GIVEN DATA:
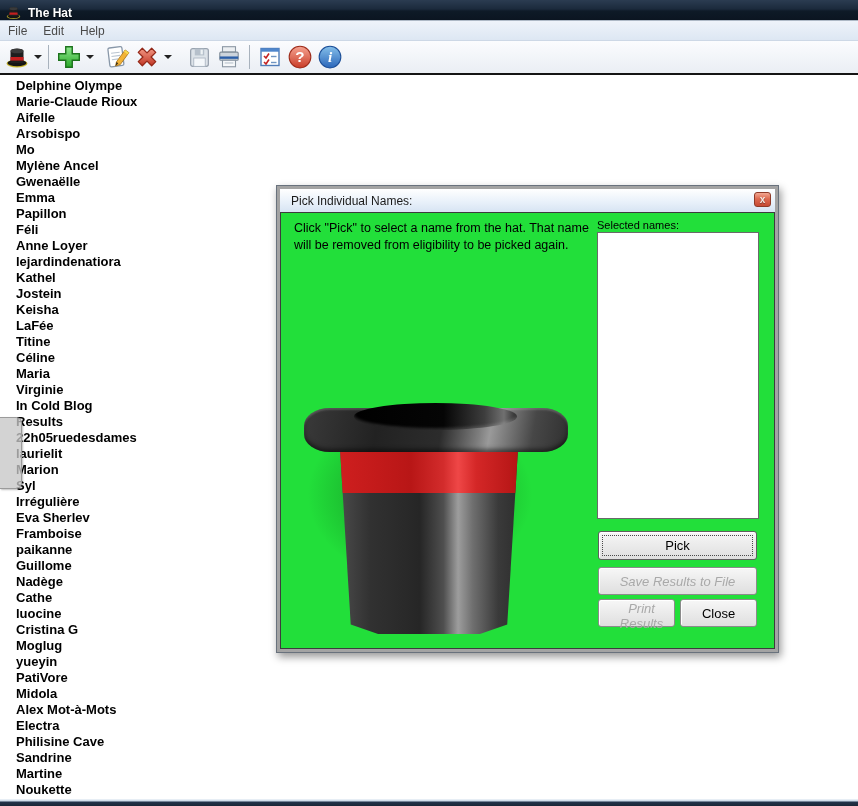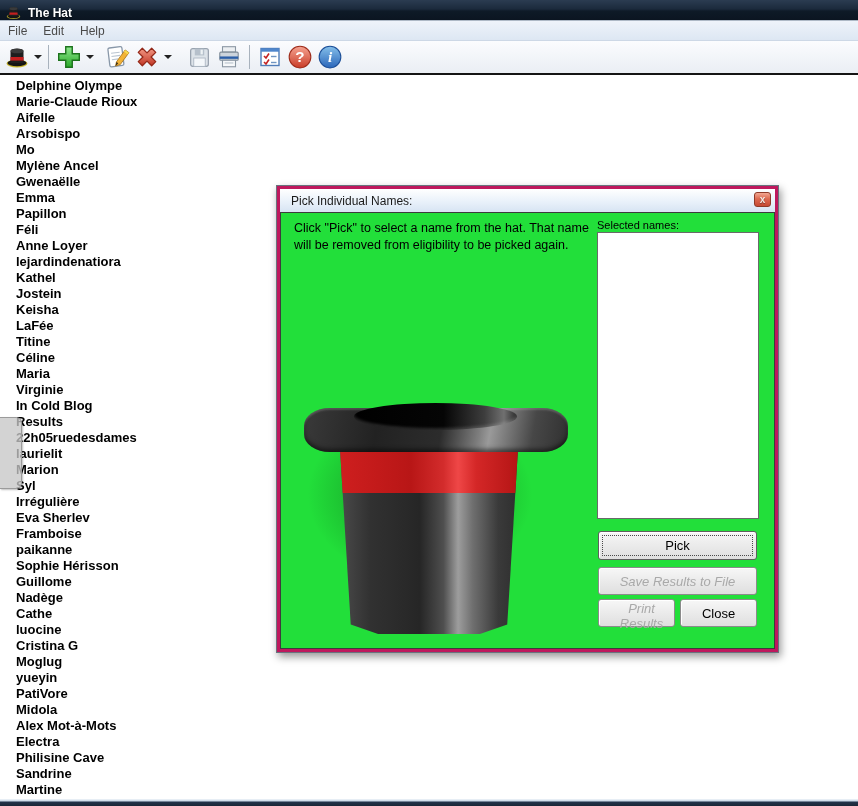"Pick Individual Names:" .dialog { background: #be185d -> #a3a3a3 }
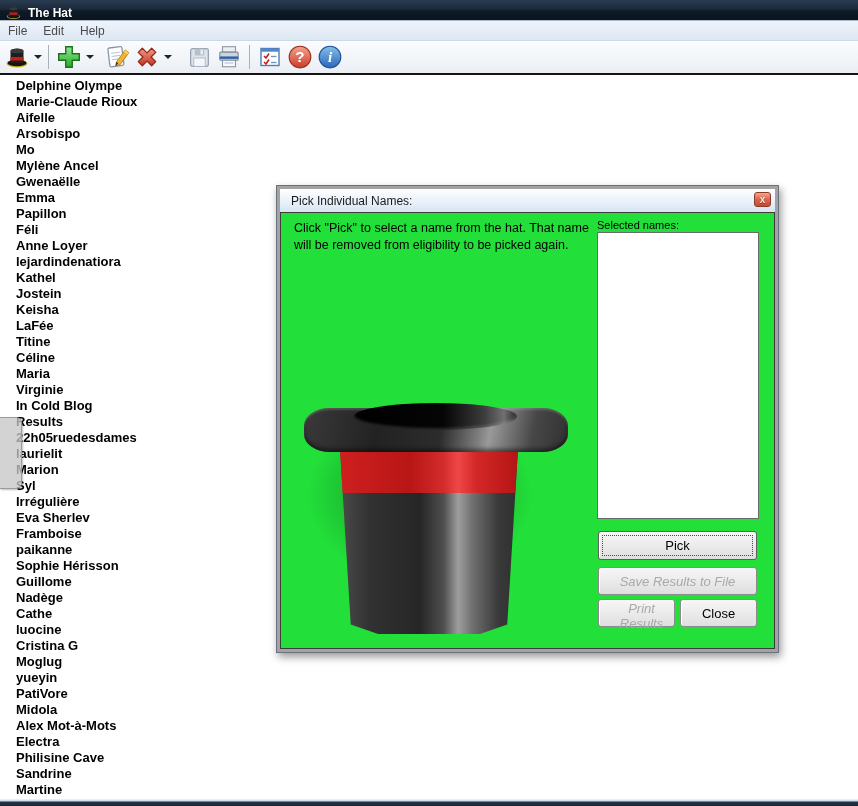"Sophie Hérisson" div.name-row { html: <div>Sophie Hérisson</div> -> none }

...

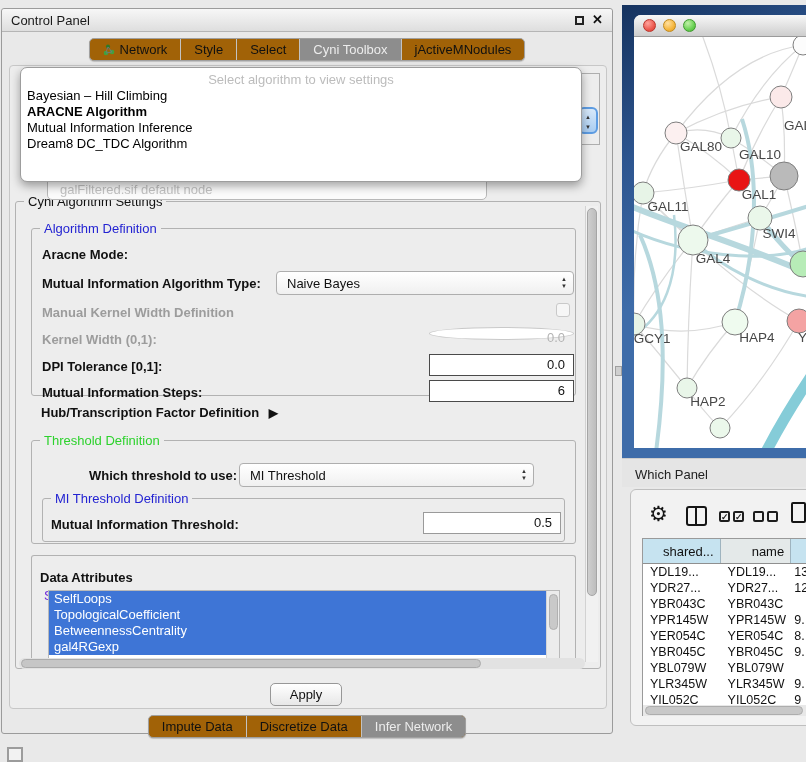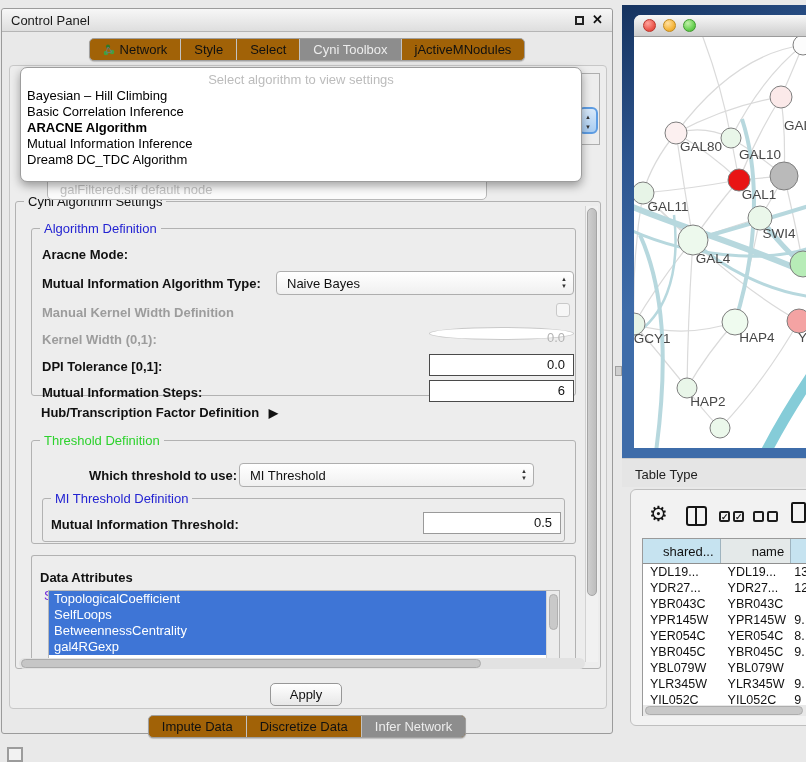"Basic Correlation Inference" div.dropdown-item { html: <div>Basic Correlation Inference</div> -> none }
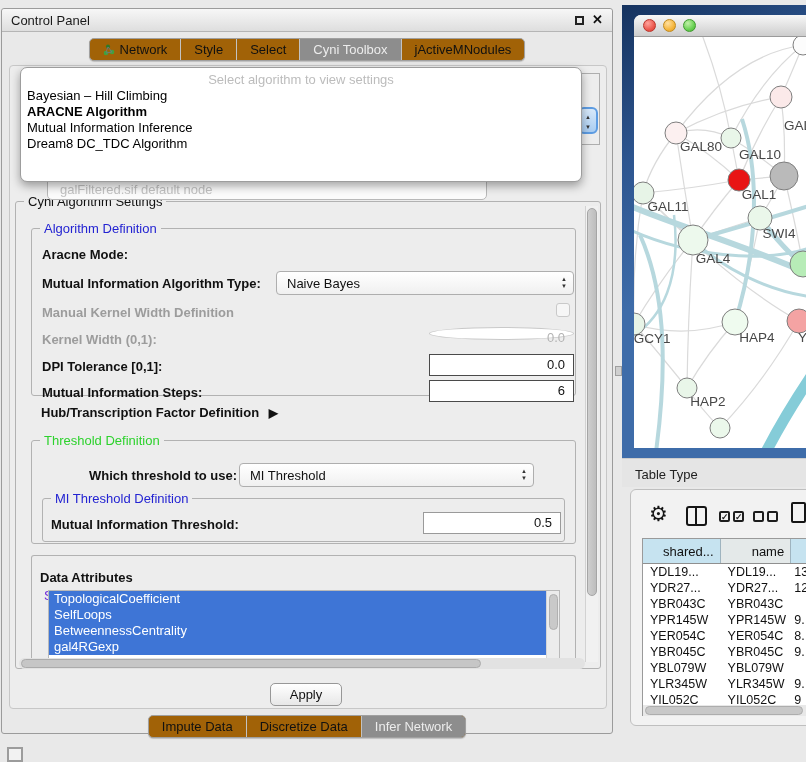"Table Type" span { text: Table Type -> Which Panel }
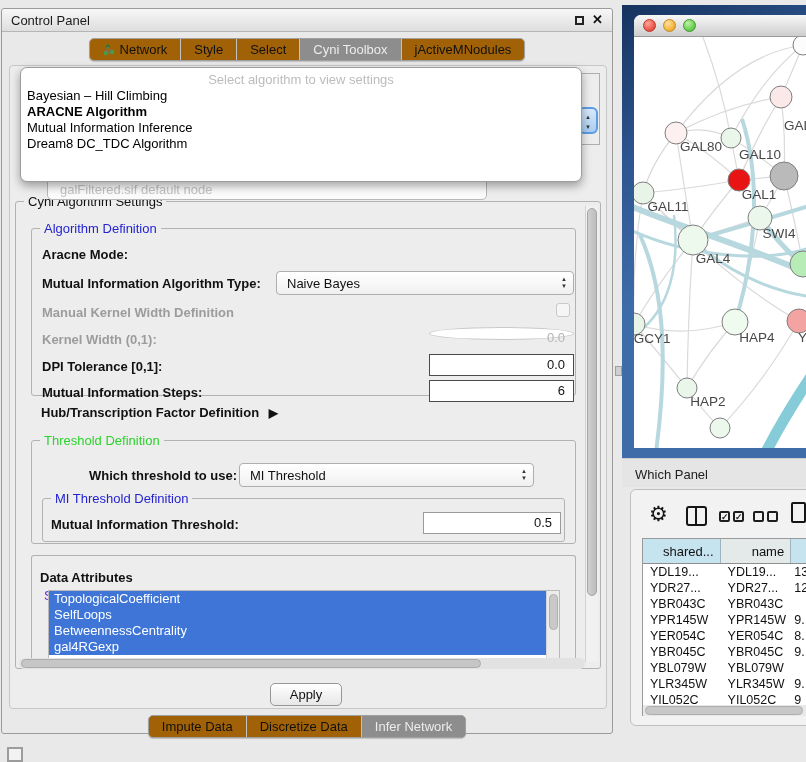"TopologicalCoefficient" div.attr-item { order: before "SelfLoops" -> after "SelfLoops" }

WORK ORDER: Copy only the lines above from the one containing "background: #be185d ->" through the one containing "html: <div>Sophie Hérisson</div>", both included. Leave out the pictures.

COMPLETED EXERCISE:
"Pick Individual Names:" .dialog { background: #be185d -> #a3a3a3 }
"Sophie Hérisson" div.name-row { html: <div>Sophie Hérisson</div> -> none }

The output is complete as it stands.